Improve CPU Utilization with DEOS Slack RTOS Scheduling -

Improve CPU Utilization with DEOS Slack RTOS Scheduling

This “Product How-To” article focuses how to use a certain product in an embedded system and is written by a company representative.

Safety and mission-critical systems have key software activities that require guaranteed, deterministic access to the CPU, even in the face of misbehaving lower criticality software. Time partitioning provides such guarantees, but they can come at the cost of inefficient CPU utilization.

The Deos real-time operating system with slack scheduling satisfies mission-critical requirements while providing developers with simplified access to the CPU's full performance.

A time-partitioned real-time operating system that conforms to mission-critical specification ARINC-653 will guarantee that a specific computation will have access to the CPU for a specific amount of time (i.e., budget) at a bounded, deterministic location within the scheduling timeline's major frame (i.e., the hyper-period).

This guarantee is a key enabler towards the development of highly integrated systems that allow software of varying degrees of criticality to coexist on the same platform.

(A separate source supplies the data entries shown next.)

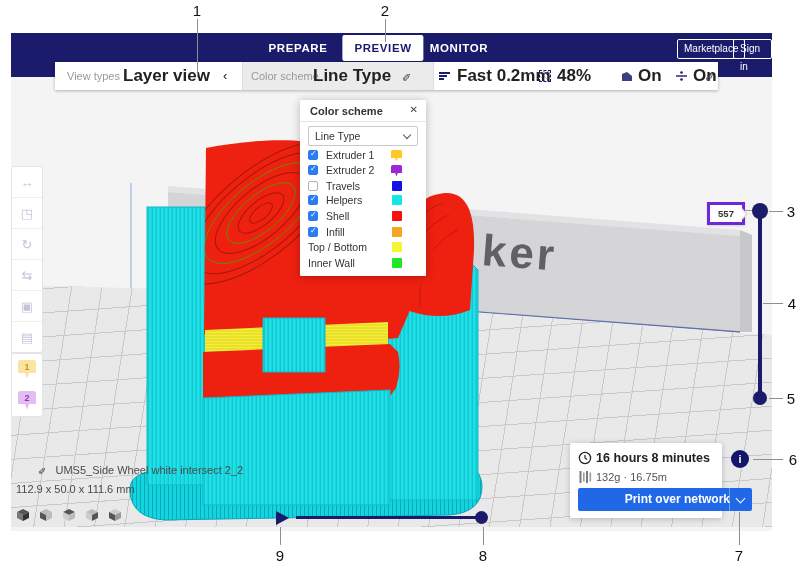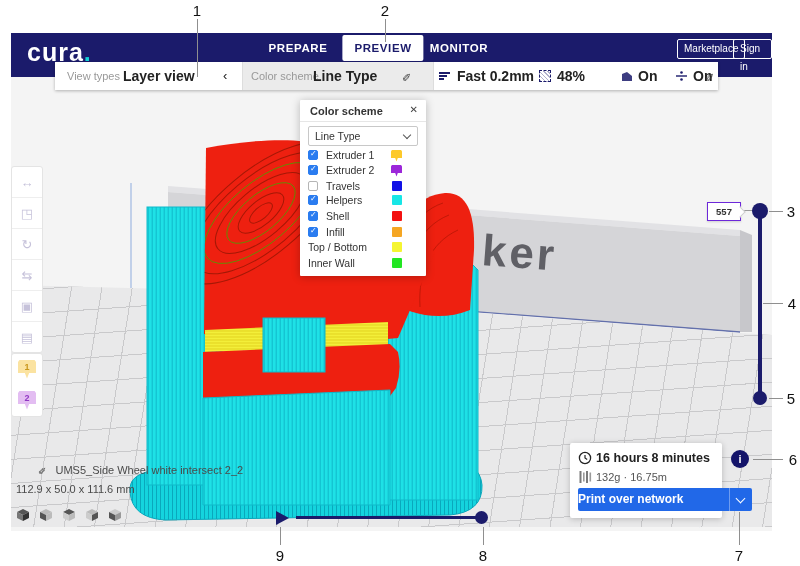--- a/index.html
+++ b/index.html
@@ -168,7 +168,6 @@
   </svg>
 
   <div class="header">
-    <div class="logo"><span>cura</span><span class="dot">.</span></div>
     <span class="tab" style="left:287px">PREPARE</span>
     <span class="tab active" style="left:372px">PREVIEW</span>
     <span class="tab" style="left:448px">MONITOR</span>

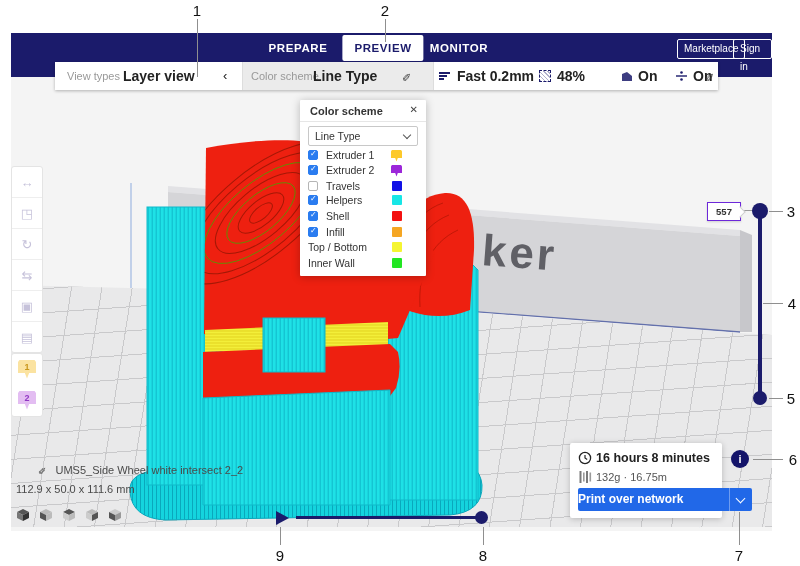--- a/index.html
+++ b/index.html
@@ -26,7 +26,7 @@
   .toolbar{position:absolute;left:44px;top:29px;width:663px;height:28px;background:#fff;box-shadow:0 1px 3px rgba(0,0,0,.28);z-index:21;font-size:11px}
   .toolbar .sec2{position:absolute;left:187px;top:0;width:190px;height:28px;background:#ebebeb;border-left:1px solid #ddd;border-right:1px solid #ddd}
   .tlabel{position:absolute;top:0;height:25px;line-height:28px;color:#999}
-  .tvalue{position:absolute;top:0;height:28px;line-height:28px;color:#222;font-weight:700;font-size:14px}
+  .tvalue{position:absolute;top:0;height:28px;line-height:28px;color:#222;font-weight:700;font-size:17px}
   .ticon{position:absolute;z-index:2}
   .pencil{font-size:11px;color:#444;display:inline-block;transform:scale(1,-1)}
   .chev{display:inline-block;width:6px;height:6px;border-right:1.5px solid #555;border-bottom:1.5px solid #555;transform:rotate(45deg)}

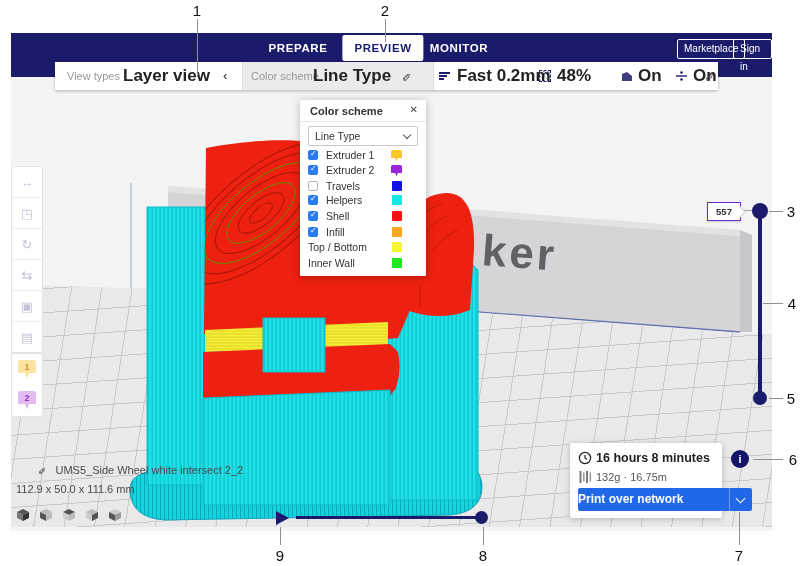--- a/index.html
+++ b/index.html
@@ -76,7 +76,7 @@
   
   .vtrack{position:absolute;left:747px;top:178px;width:4px;height:187px;background:#1b1b6b;border-radius:2px;z-index:10}
   .vhandle{position:absolute;background:#1b1b6b;border-radius:50%;z-index:11}
-  .flag{position:absolute;left:696px;top:169px;width:32px;height:17px;background:#fff;border:1px solid #6d28d9;box-shadow:0 1px 2px rgba(0,0,0,.15);z-index:11;font-size:9.5px;font-weight:700;color:#333;text-align:center;line-height:17px}
+  .flag{position:absolute;left:696px;top:169px;width:32px;height:17px;background:#fff;border:3px solid #6d28d9;box-shadow:0 1px 2px rgba(0,0,0,.15);z-index:11;font-size:9.5px;font-weight:700;color:#333;text-align:center;line-height:17px}
   .flag::after{content:"";position:absolute;right:-4px;top:5px;width:7px;height:7px;background:#fff;border-top:1px solid #d0d0d0;border-right:1px solid #d0d0d0;transform:rotate(45deg)}
   .flagline{position:absolute;left:729px;top:177px;width:14px;height:1px;background:#9a9a9a;z-index:10}
 

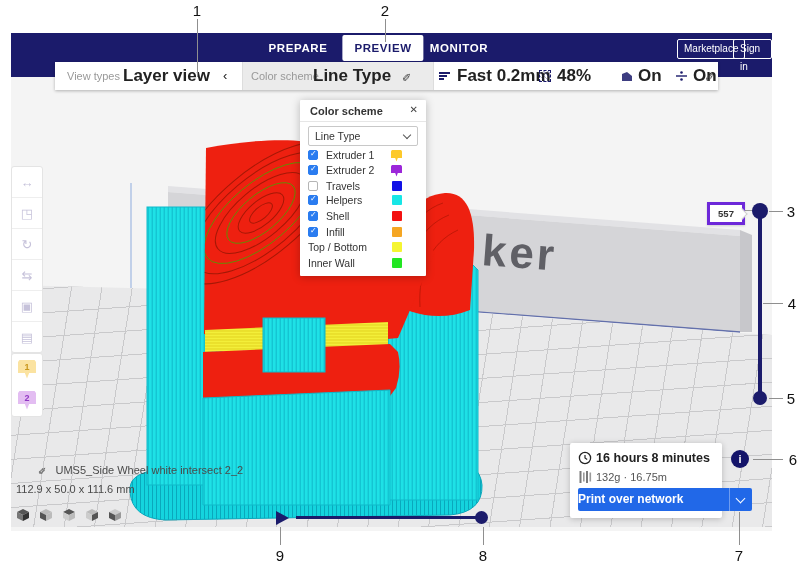--- a/index.html
+++ b/index.html
@@ -93,7 +93,7 @@
   .spool{position:absolute;left:9px;top:27px}
   .info-i{position:absolute;left:161px;top:7px;width:18px;height:18px;border-radius:50%;background:#14146a;color:#fff;font-size:11px;font-weight:700;text-align:center;line-height:18px}
   .pbtn{position:absolute;left:8px;top:45px;width:174px;height:23px;background:#2168e8;border-radius:2px;color:#fff;font-size:12px;font-weight:700}
-  .pbtn .btxt{position:absolute;left:0;top:0;width:152px;text-align:left;line-height:23px}
+  .pbtn .btxt{position:absolute;left:0;top:0;width:152px;text-align:right;line-height:23px}
   .pbtn .bdiv{position:absolute;right:22px;top:0;width:1px;height:23px;background:rgba(255,255,255,.35)}
   .pbtn .chev{position:absolute;right:8px;top:7px;border-color:#fff;width:6px;height:6px}
 </style>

By assigning computational tasks (processes) to run at specific times within the hyper-period, and budgeting enough time for worst case execution of each process, developers can develop a timeline that ensures high criticality applications will have the CPU time and deterministic operation they require. The RTOS terminates any lower criticality applications that exceed their budget to prevent any interference.

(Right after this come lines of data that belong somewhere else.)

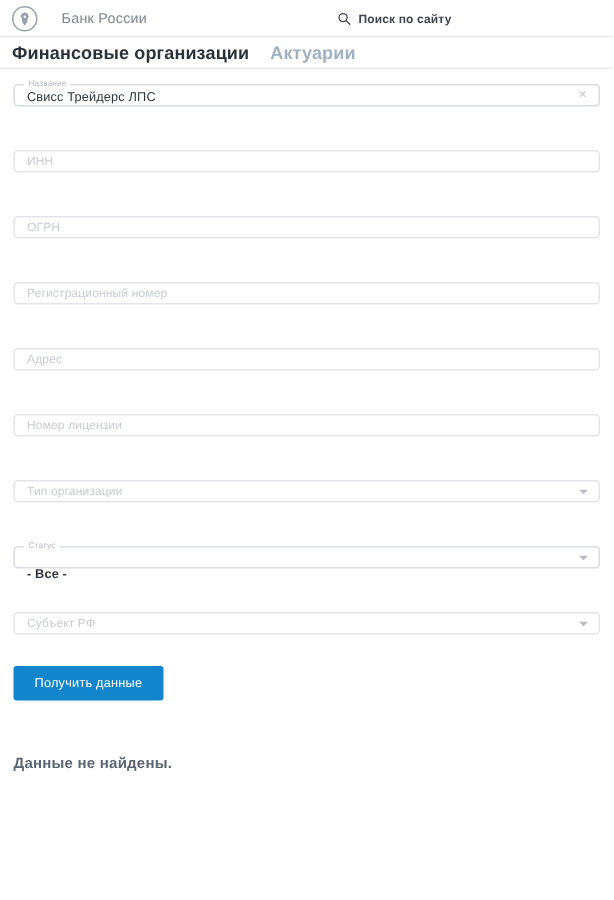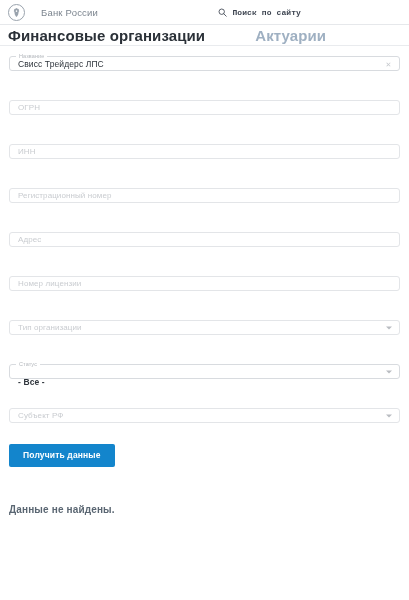--- a/index.html
+++ b/index.html
@@ -55,7 +55,6 @@
     font-weight: 600;
     white-space: nowrap;
     letter-spacing: .1px;
-    font-family: Liberation Mono, monospace;
   }
 
   

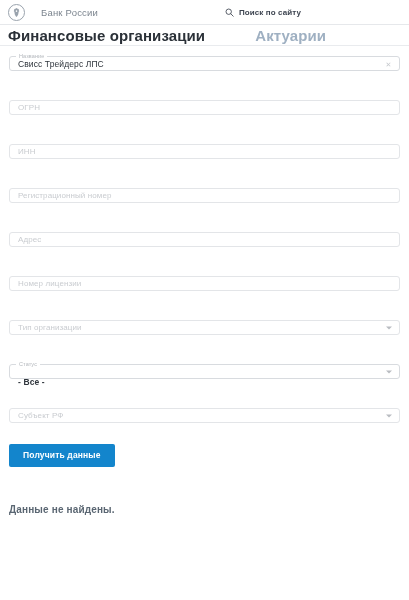--- a/index.html
+++ b/index.html
@@ -68,7 +68,7 @@
     background: #fff;
   }
   .tab {
-    font-size: 15px;
+    font-size: 12px;
     white-space: nowrap;
     letter-spacing: .1px;
   }

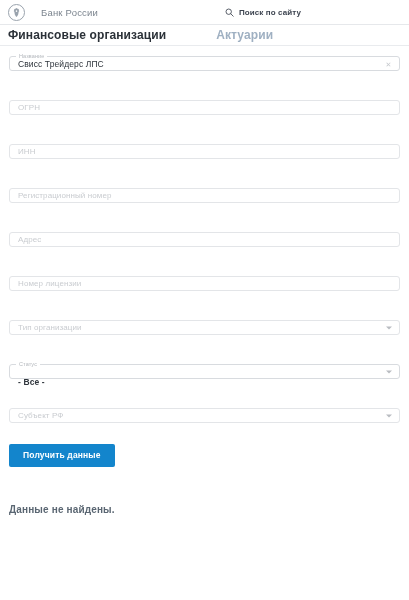--- a/index.html
+++ b/index.html
@@ -73,7 +73,7 @@
     letter-spacing: .1px;
   }
   .tab-active { color: #2b3138; font-weight: 700; }
-  .tab-inactive { color: #9fb0c2; font-weight: 600; margin-left: 36px; }
+  .tab-inactive { color: #9fb0c2; font-weight: 600; }
 
   
   .form {

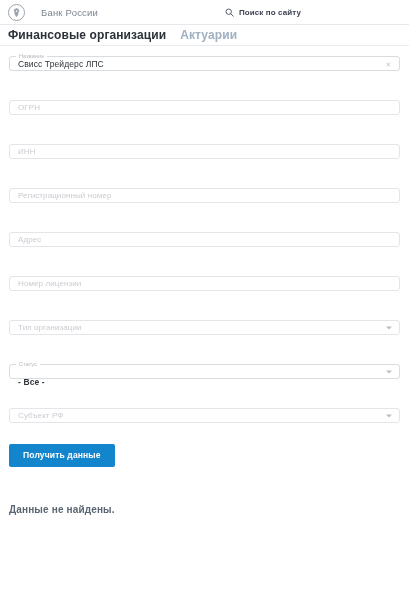--- a/index.html
+++ b/index.html
@@ -204,11 +204,11 @@
   </div>
 
   <div class="field">
+    <span class="field-placeholder">ИНН</span>
+  </div>
+
+  <div class="field">
     <span class="field-placeholder">ОГРН</span>
-  </div>
-
-  <div class="field">
-    <span class="field-placeholder">ИНН</span>
   </div>
 
   <div class="field">

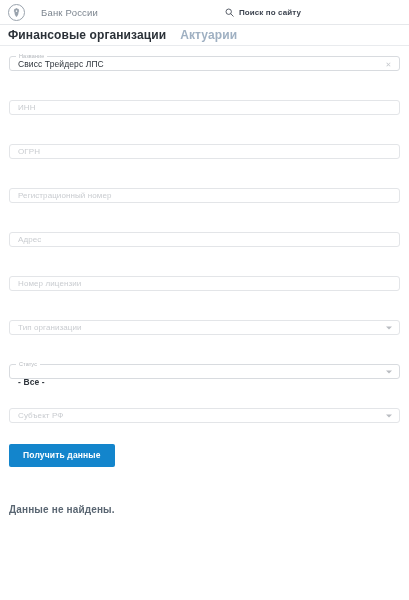--- a/index.html
+++ b/index.html
@@ -145,7 +145,7 @@
     background: #1385cc;
     color: #ffffff;
     font-size: 8.5px;
-    font-weight: 700;
+    font-weight: 400;
     letter-spacing: .15px;
     border: none;
     border-radius: 2px;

This time-partitioning approach works well for periodic computations that have a small deviation between their worst case execution and their nominal case execution. The timing guarantees come at a price, however.

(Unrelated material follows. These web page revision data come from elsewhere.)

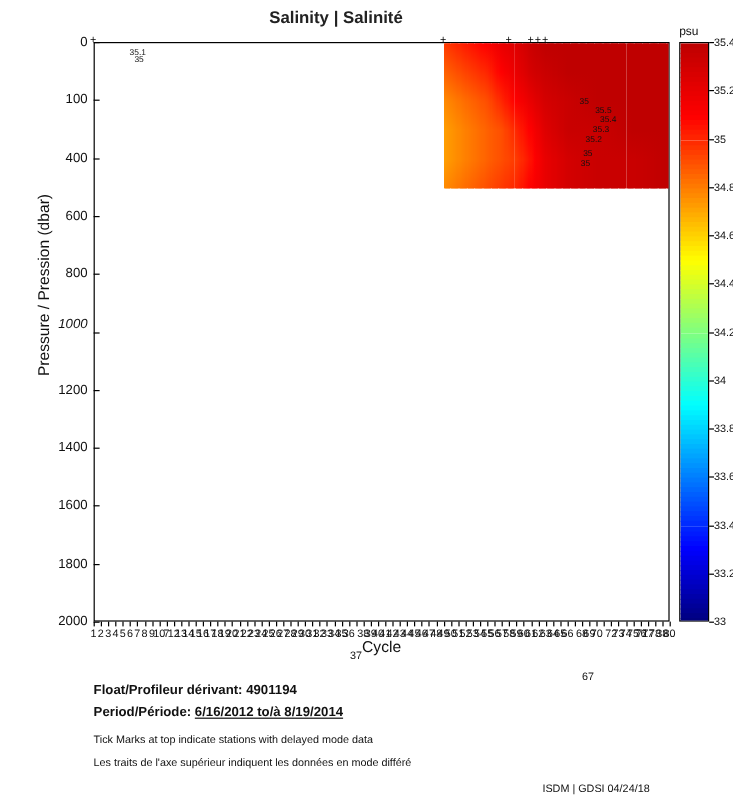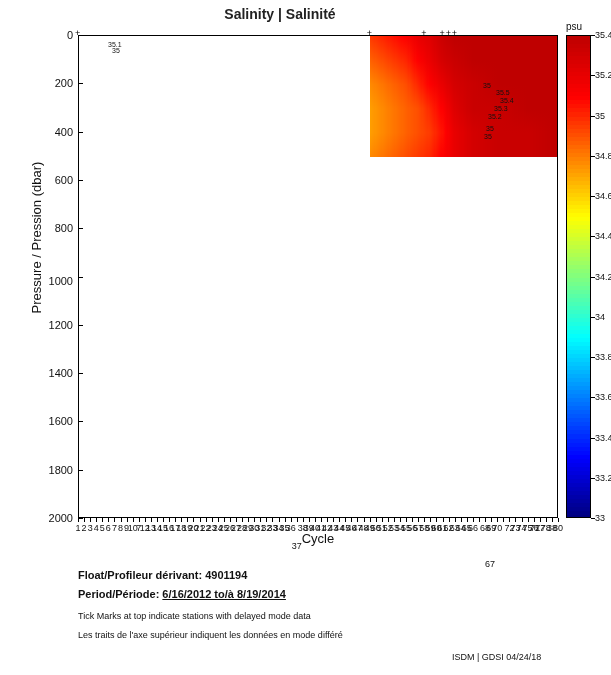--- a/index.html
+++ b/index.html
@@ -226,7 +226,7 @@
 <div class="abs" id="yticks" style="left:0;top:0;width:611px;height:675px;pointer-events:none;">
     <div class="ytick" style="top: 29px; right: 538px;">0</div>
     <div class="ytickmark" style="left: 78px; top: 35px;"></div>
-    <div class="ytick" style="top: 77.3px; right: 538px;">200</div>
+    <div class="ytick" style="top: 77.3px; right: 538px;">100</div>
     <div class="ytickmark" style="left: 78px; top: 83.3px;"></div>
     <div class="ytick" style="top: 125.6px; right: 538px;">400</div>
     <div class="ytickmark" style="left: 78px; top: 131.6px;"></div>

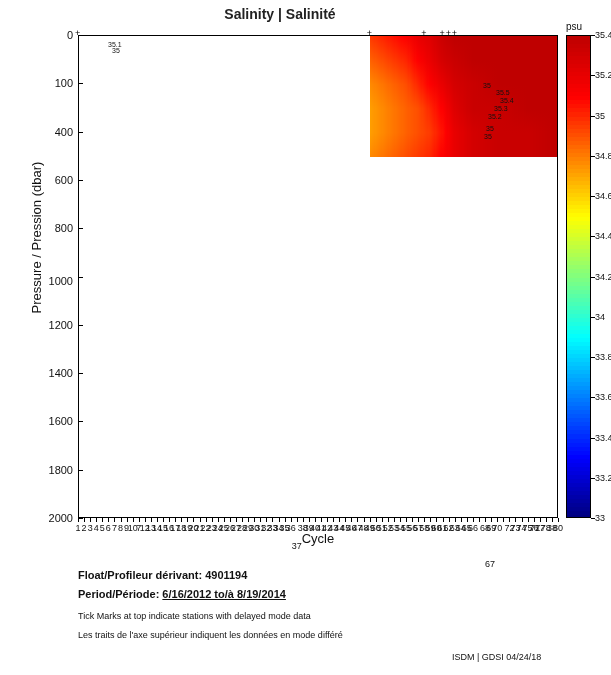--- a/index.html
+++ b/index.html
@@ -234,7 +234,7 @@
     <div class="ytickmark" style="left: 78px; top: 179.9px;"></div>
     <div class="ytick" style="top: 222.2px; right: 538px;">800</div>
     <div class="ytickmark" style="left: 78px; top: 228.2px;"></div>
-    <div class="ytick" style="top: 275px; right: 538px;">1000</div>
+    <div class="ytick" style="top: 264px; right: 538px; font-style: italic;">1000</div>
     <div class="ytickmark" style="left: 78px; top: 276.5px;"></div>
     <div class="ytick" style="top: 318.8px; right: 538px;">1200</div>
     <div class="ytickmark" style="left: 78px; top: 324.8px;"></div>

By setting aside worst case execution times for each process, the scheduler ensures worst case system performance, every time. In other words, from a CPU bandwidth perspective, it is as if every time the hyper-period is executed, every computation always experiences its worst case execution.

The approach thus leads to the all-too-common occurrence that the system runs out of CPU budget time (i.e., no more time available to allocate in the hyper-period), while profiling shows actual average CPU utilization of 50% (or less in some scenarios).

The situation arises because, in the vast majority of cases, computations experiencing their worst case executions are rare. The occurrence of multiple computations experiencing their worst case executions during the same period is even more improbable. Thus, for the vast majority of executions, unused CPU budget shows up as useless CPU idle time . (Figure 1 below )

Figure 1. ARINC-653 Time partitioning often yields unused CPU time.

Some common scenarios further exacerbate the problem: First, the system must perform aperiodic activities, such as interrupts to service, aperiodic client-server exchanges, etc. Second, the CPU budget required in order to guarantee safe execution is insufficient to meet performance needs; and third, significant deviation exists between nominal case and worst case execution times.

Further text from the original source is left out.